78. I have considered whether the applicants would face a real chance of harm based on the evidence of their political activities in Australia, both in terms of their attendance at protests, the evidence of this on YouTube, and information from the data breach. Based on the transcripts, I accept [DVN18] is identified by her first name …, her image is shown and she is critical of the Vietnamese government in her comments. I accept [DVO18] is identified by his first name … and his image is shown. It is not clear whether the second video is published anywhere, but I accept [DVO18] is critical of the government.
79. I accept the video from YouTube is publicly available and has been viewed approximately 16,000 times. I also accept that the fact that the applicants have sought protection in Australia could have been determined by the Vietnamese authorities through either the data breach, or the length of time they have spent in Australia.

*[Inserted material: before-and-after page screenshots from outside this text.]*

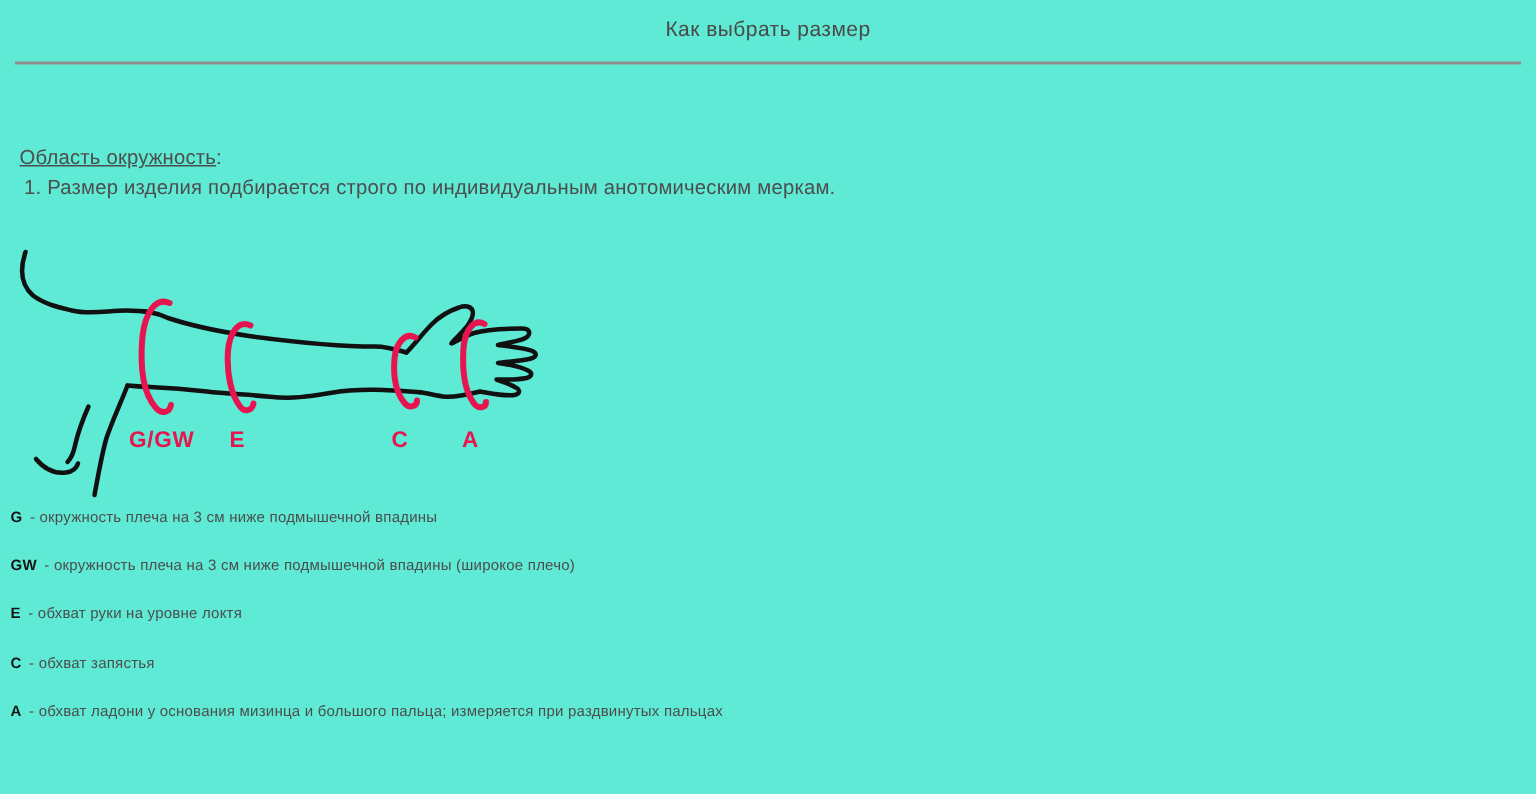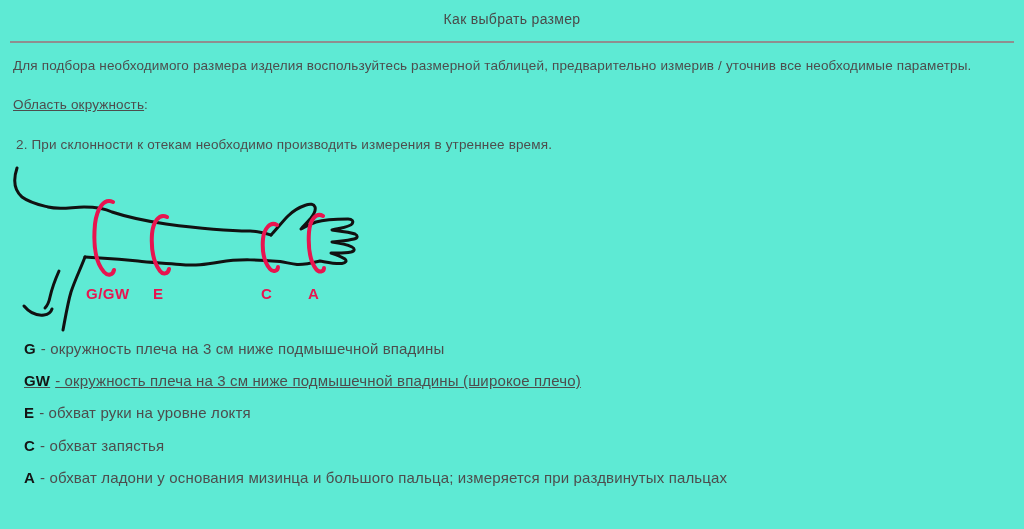--- a/index.html
+++ b/index.html
@@ -53,55 +53,54 @@
     font-size: 15px; font-weight: 700;
     letter-spacing: 0.5px;
     color: #e8144f;
   }
   .label-ggw { left: 86px;  top: 127px; }
   .label-e   { left: 153px; top: 127px; }
   .label-c   { left: 261px; top: 127px; }
   .label-a   { left: 308px; top: 127px; }
 
   .def {
-    position: absolute; left: 24px; right: 8px;
-    font-size: 15px; color: #4d4d4d; letter-spacing: 0.15px;
+    position: absolute; left: 7px; right: 8px;
+    font-size: 10px; color: #4d4d4d; letter-spacing: 0.15px;
     white-space: nowrap;
   }
   .def .term {
     font-weight: 700; color: #141414; margin-right: 5px;
   }
   .def-g  { top: 340px; }
-  .def-gw { top: 372px; text-decoration: underline; }
+  .def-gw { top: 372px; }
   .def-e  { top: 404px; }
   .def-c  { top: 437px; }
   .def-a  { top: 469px; }
 
   .warning {
     position: absolute; top: 504px; left: 13px; right: 8px;
     font-size: 13.5px; font-weight: 700; color: #141414;
     letter-spacing: 0.15px; white-space: nowrap;
   }
 </style>
 </head>
 <body>
 
 <div id="page">
 
   <div class="page-title">Как выбрать размер</div>
 
   <div class="divider"></div>
 
-  <div class="intro">Для подбора необходимого размера изделия воспользуйтесь размерной таблицей, предварительно измерив / уточнив все необходимые параметры.</div>
 
   <div class="area-heading">
     <span class="underlined">Область окружность</span><span>:</span>
   </div>
 
-  <div class="area-item area-item-2">2. При склонности к отекам необходимо производить измерения в утреннее время.</div>
+  <div class="area-item area-item-1">1. Размер изделия подбирается строго по индивидуальным анотомическим меркам.</div>
 
   <div class="diagram">
     <svg width="380" height="178" viewBox="0 0 380 178">
       <g fill="none" stroke="#111111" stroke-width="3" stroke-linecap="round" stroke-linejoin="round">
 
         <path d="M17,10 C13,22 14,32 22,39 C30,45 40,47 48,49 C60,52 72,49 84,49 C96,49 104,50 112,54 C130,60 146,63 166,66 C196,70 228,73 250,73 C258,73 266,75.5 271,77"></path>
 
         <path d="M271,77 C276,72 282,64 288,58 C293,53 300,49 306,47 C310,45.5 314,46 315,49 C316,52 314,56 311,60 C307,65 303,68 301,71 C305,69 310,66 316,64 C326,61 338,61 348,61 C352,61 354,63 352,66 C350,69 340,70 332,72 C340,73 350,74 355,76 C358,77.5 358,80 354,81 C346,83 338,83 332,84 C340,85 348,87 352,89 C355,90.5 355,93 351,94 C344,95.5 337,95 331,95 C337,97 342,99 345,101 C347,103 346,105 342,105.5 C334,106 326,104 320,103 C312,105 304,107 297,106.5 C291,106 285,104 280,103.5"></path>
 
         <path d="M280,103.5 C260,102 240,100.5 220,104 C205,106.5 195,108 180,106.5 C165,105 150,104.5 138,103 C125,101.5 112,100.5 100,100 C95,99.8 90,99.5 85,99"></path>

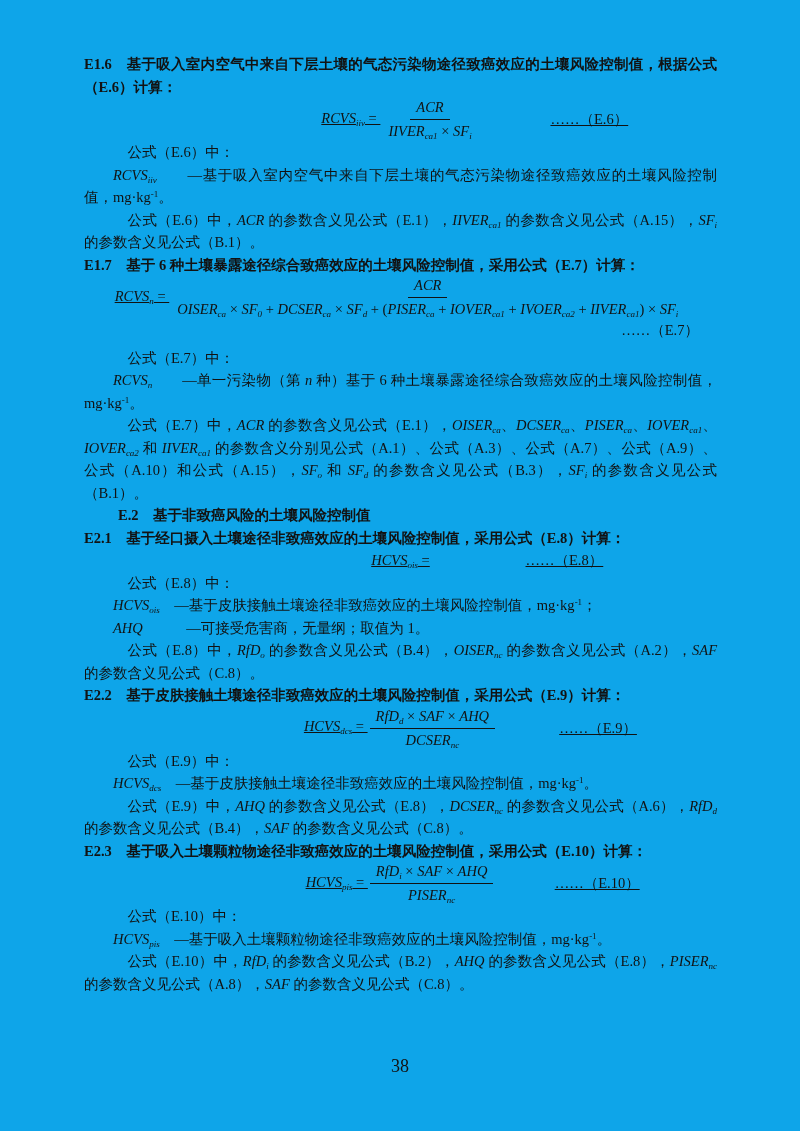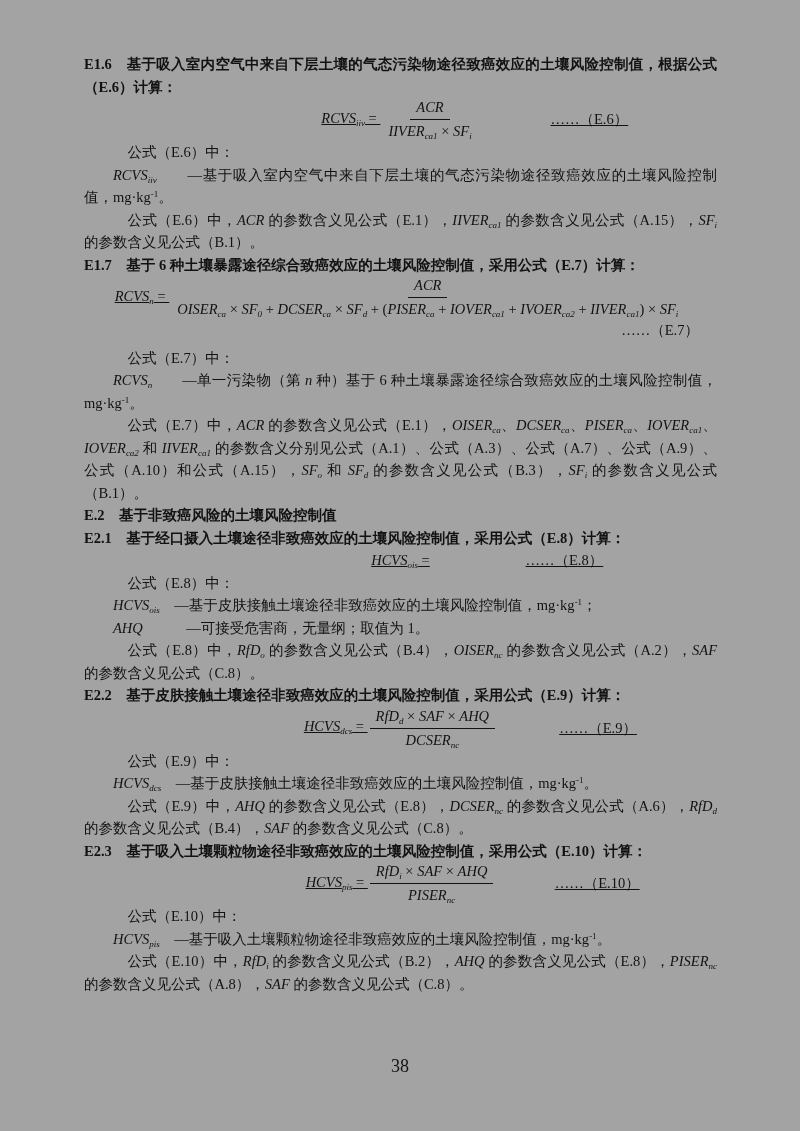--- a/index.html
+++ b/index.html
@@ -1,28 +1,28 @@
 <!DOCTYPE html>
 <html><head>
 <meta charset="utf-8">
 <style>
   html,body { margin:0; padding:0; }
   body {
     width:800px; height:1131px; background:#ffffff; position:relative;
     font-family:"Liberation Serif","DejaVu Serif",serif; color:#121212;
     -webkit-font-smoothing:antialiased;
   }
-  .page { position:absolute; inset:0; background:#a3a3a3; overflow:hidden; }
+  .page { position:absolute; inset:0; background:#0ea5e9; overflow:hidden; }
   .content {
     position:absolute; left:84px; top:53px; width:633px;
     font-size:14.5px; line-height:22.5px; text-align:justify;
   }
   .para { margin:0; }
   .clause  { font-weight:bold; }
-  .heading { font-weight:bold; }
+  .heading { font-weight:bold;margin-left:34px; }
   .indent  { text-indent:3em; }
   .def     { text-indent:2em; }
   .var { font-style:italic; }
   sub, sup { font-size:9px; line-height:0; }
   sub { vertical-align:-3px; }
   sup { vertical-align:5px; }
   .formula-row {
     display:grid; grid-template-columns:1fr auto 1fr; align-items:center;
     margin:0 0; text-indent:0; text-align:left;text-decoration:underline;
   }

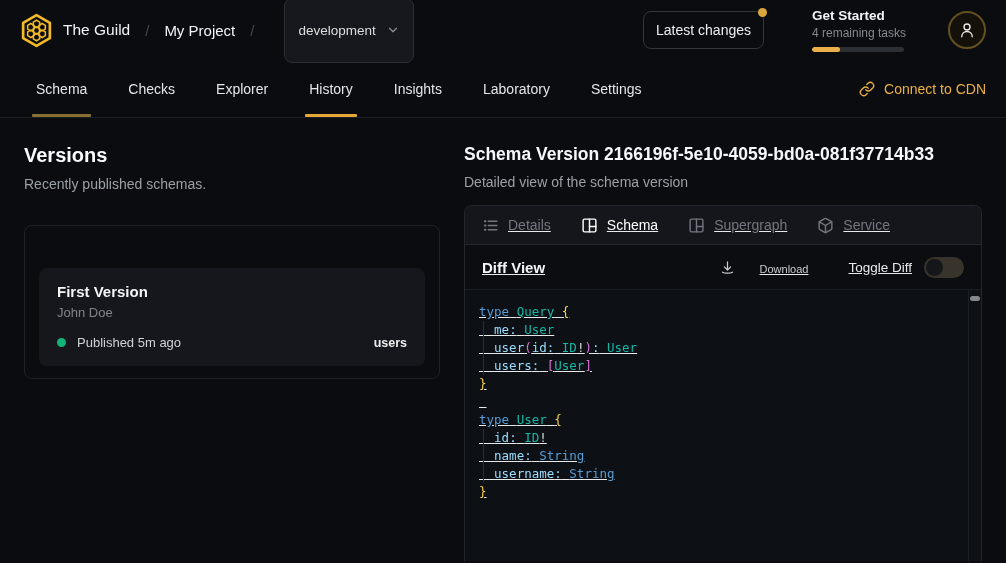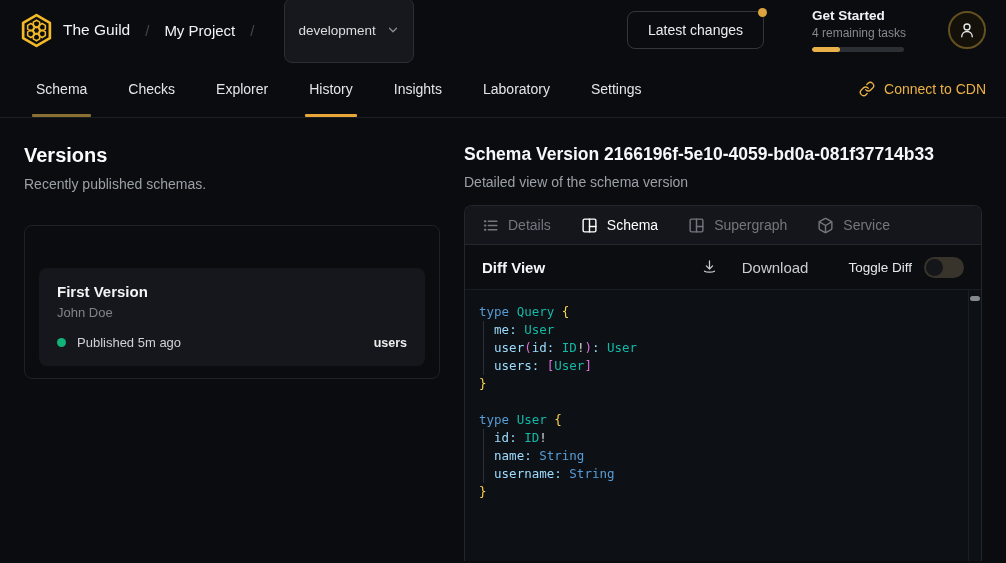--- a/index.html
+++ b/index.html
@@ -21,21 +21,21 @@
   .target-select {
     display:flex; align-items:center; gap:10px; margin-left:15px;
     background:#16181d; border:1px solid #2b2e34; border-radius:8px;
     padding:24px 13px; font-size:13.5px; color:#dddee0; cursor:pointer;
   }
   .chev { width:14px; height:14px; }
   .hd-spacer { flex:1; }
   .latest-wrap { position:relative; }
   .latest-btn {
     background:transparent; border:1px solid #33363c; border-radius:8px;
-    padding:10px 20px; font-size:14px; color:#eceded; font-family:inherit; cursor:pointer;
+    padding:10px 12px; font-size:14px; color:#eceded; font-family:inherit; cursor:pointer;
   }
   .latest-dot { position:absolute; top:-3px; right:-3px; width:9px; height:9px; border-radius:50%; background:#dba43c; }
   .get-started { margin-left:48px; width:96px; }
   .gs-title { font-size:13.5px; font-weight:700; color:#f2f3f4; }
   .gs-sub { font-size:12px; color:#85898f; margin-top:3px; white-space:nowrap; }
   .gs-bar { margin-top:7px; height:5px; background:#2c2f33; border-radius:3px; overflow:hidden; width:92px; }
   .gs-fill { height:100%; background:#eab04a; border-radius:3px; }
   .avatar {
     margin-left:40px; width:38px; height:38px; border-radius:50%;
     border:2px solid #64511f; background:#14100a;
@@ -70,30 +70,30 @@
   .vc-meta { margin-top:15px; display:flex; align-items:center; }
   .vc-dot { width:9px; height:9px; border-radius:50%; background:#12b379; margin-right:11px; flex:none; }
   .vc-status { font-size:13px; color:#cfd2d5; }
   .vc-service { margin-left:auto; font-size:12.5px; font-weight:700; color:#eceded; }
 
   .right-col { flex:1; margin-left:24px; min-width:0; display:flex; flex-direction:column; }
   .rt-title { font-size:17.5px; font-weight:700; color:#f6f7f8; white-space:nowrap; }
   .rt-sub { font-size:14px; color:#9aa0a6; margin-top:9px; }
   .detail-panel {
     margin-top:15px; flex:1; border:1px solid #23262c; border-bottom:none;
-    border-radius:8px 8px 0 0; display:flex; flex-direction:column; overflow:hidden;
+    border-radius:8px 8px 0 0; display:flex; flex-direction:column; overflow:hidden;text-decoration:underline;
   }
   .detail-tabs { display:flex; align-items:center; gap:30px; background:#14161b; height:39px; padding:0 17px; border-bottom:1px solid #23262c; flex:none; }
   .dtab { display:flex; align-items:center; gap:9px; font-size:14px; color:#73777d; cursor:pointer; }
   .dtab.active { color:#ffffff; }
   .dtab .ic { width:17px; height:17px; }
   .diff-row { height:45px; display:flex; align-items:center; padding:0 17px; background:#0b0d11; border-bottom:1px solid #1a1d22; flex:none; }
   .diff-title { font-size:15px; font-weight:700; color:#f4f5f6; }
   .diff-actions { margin-left:auto; display:flex; align-items:center; }
-  .dl-btn { display:flex; align-items:flex-start; gap:25px; font-size:15px; color:#c9ccd0; cursor:pointer; background:none; border:none; font-family:inherit; }
+  .dl-btn { display:flex; align-items:flex-end; gap:25px; font-size:11px; color:#c9ccd0; cursor:pointer; background:none; border:none; font-family:inherit; }
   .toggle-label { margin-left:40px; font-size:13.5px; color:#e8e9ea; }
   .switch { margin-left:12px; width:40px; height:21px; border-radius:11px; background:#38332b; position:relative; cursor:pointer; flex:none; }
   .switch .knob { position:absolute; left:2px; top:2px; width:17px; height:17px; border-radius:50%; background:#15161a; }
 
   
   .code-area {
     flex:1; background:#0d1015; position:relative;
     padding:13px 20px 12px 14px;
     font-family:"DejaVu Sans Mono", monospace; font-size:12.5px; line-height:18px;
     overflow:hidden;

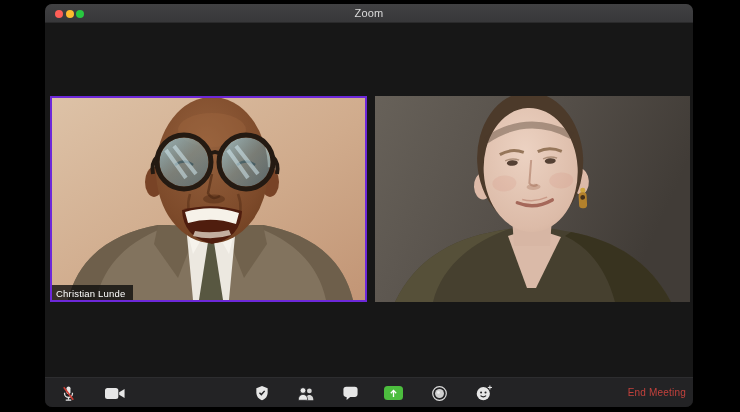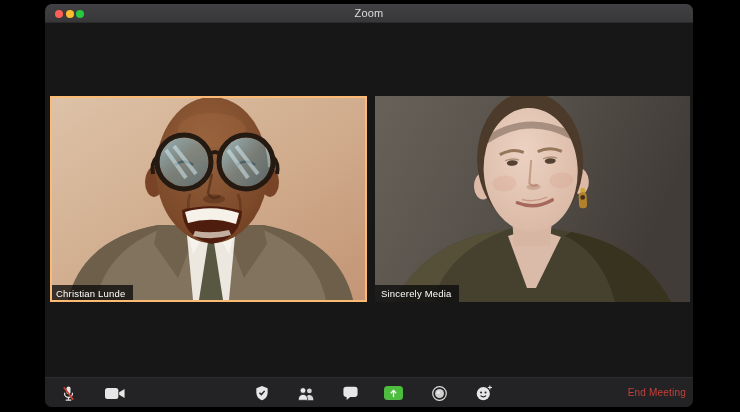--- a/index.html
+++ b/index.html
@@ -18,21 +18,21 @@
                 line-height:19px; text-align:center; color:#dcdcdc; font-size:11px;
                 font-weight:500; letter-spacing:.2px; }
   .traffic { position:absolute; top:5.5px; width:8px; height:8px; border-radius:50%; }
   .t-close { left:10px;  background:#ff5f57; }
   .t-min   { left:20.5px; background:#febc2e; }
   .t-zoom  { left:31px;  background:#28c840; }
 
   
   .video-tile { position:absolute; top:92px; height:206px; overflow:hidden;
                 background:#222; }
-  .tile-left  { left:5px;   width:317px; border:2px solid #fdba74;padding-left:37px; }
+  .tile-left  { left:5px;   width:317px; border:2px solid #6d28d9;padding-left:37px; }
   .tile-right { left:330px; width:315px; }
   .video-tile svg { position:absolute; left:0; top:0; width:100%; height:100%; display:block; }
 
   .name-label { position:absolute; left:0; bottom:0; background:rgba(12,12,12,.78);
                 color:#fff; font-size:9.5px; line-height:1; padding:4px 7px 4px 6px;
                 letter-spacing:.2px; white-space:nowrap; }
   .tile-left .name-label { left:-2px; bottom:-2px; }
 
   
   .toolbar { position:absolute; left:0; right:0; bottom:0; height:30px;
@@ -183,21 +183,20 @@
           <path d="M 157 64 L 154 87 Q 157 92 162 89" stroke="#ab7a64" stroke-opacity=".6" stroke-width="2" fill="none"></path>
           <ellipse cx="158" cy="91" rx="7" ry="3" fill="#ab7a64" opacity=".4"></ellipse>
 
           <path d="M 141 106 Q 158 114 176 105" stroke="#a5685a" stroke-width="3.5" fill="none" stroke-linecap="round"></path>
           <path d="M 146 103 Q 158 107 171 102" stroke="#c08a77" stroke-width="1.5" fill="none" opacity=".7"></path>
 
           <ellipse cx="129" cy="86" rx="12" ry="8" fill="#d28c78" opacity=".18"></ellipse>
           <ellipse cx="186" cy="86" rx="12" ry="8" fill="#d28c78" opacity=".18"></ellipse>
         </g>
       </svg>
-      <div class="name-label">Sincerely Media</div>
     </div>
 
     <div class="toolbar">
 
       <div class="tb-btn b-mic">
         <svg width="19" height="19" viewBox="0 0 24 24">
           <rect x="9.5" y="3" width="5" height="10" rx="2.5" fill="#e6e6e6"></rect>
           <path d="M7 11 v1 a5 5 0 0 0 10 0 v-1" stroke="#e6e6e6" stroke-width="1.6" fill="none"></path>
           <line x1="12" y1="17" x2="12" y2="20" stroke="#e6e6e6" stroke-width="1.6"></line>
           <line x1="8.5" y1="20.5" x2="15.5" y2="20.5" stroke="#e6e6e6" stroke-width="1.6"></line>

80. I have found the applicants have no past adverse political profile from their time in Vietnam. I have not accepted that the applicants are on black lists. I am satisfied they are not known to the Vietnamese authorities. I note the delegate's observation that there are some 185,000 Vietnamese people in Australia. Weighing everything, I consider the chance that the applicants would be identified from the YouTube video by the Vietnamese authorities, that they would have an adverse political profile arising from the video, or would be targetted by the authorities (or any other person) as a result of the video and their participation in the protest, to be remote.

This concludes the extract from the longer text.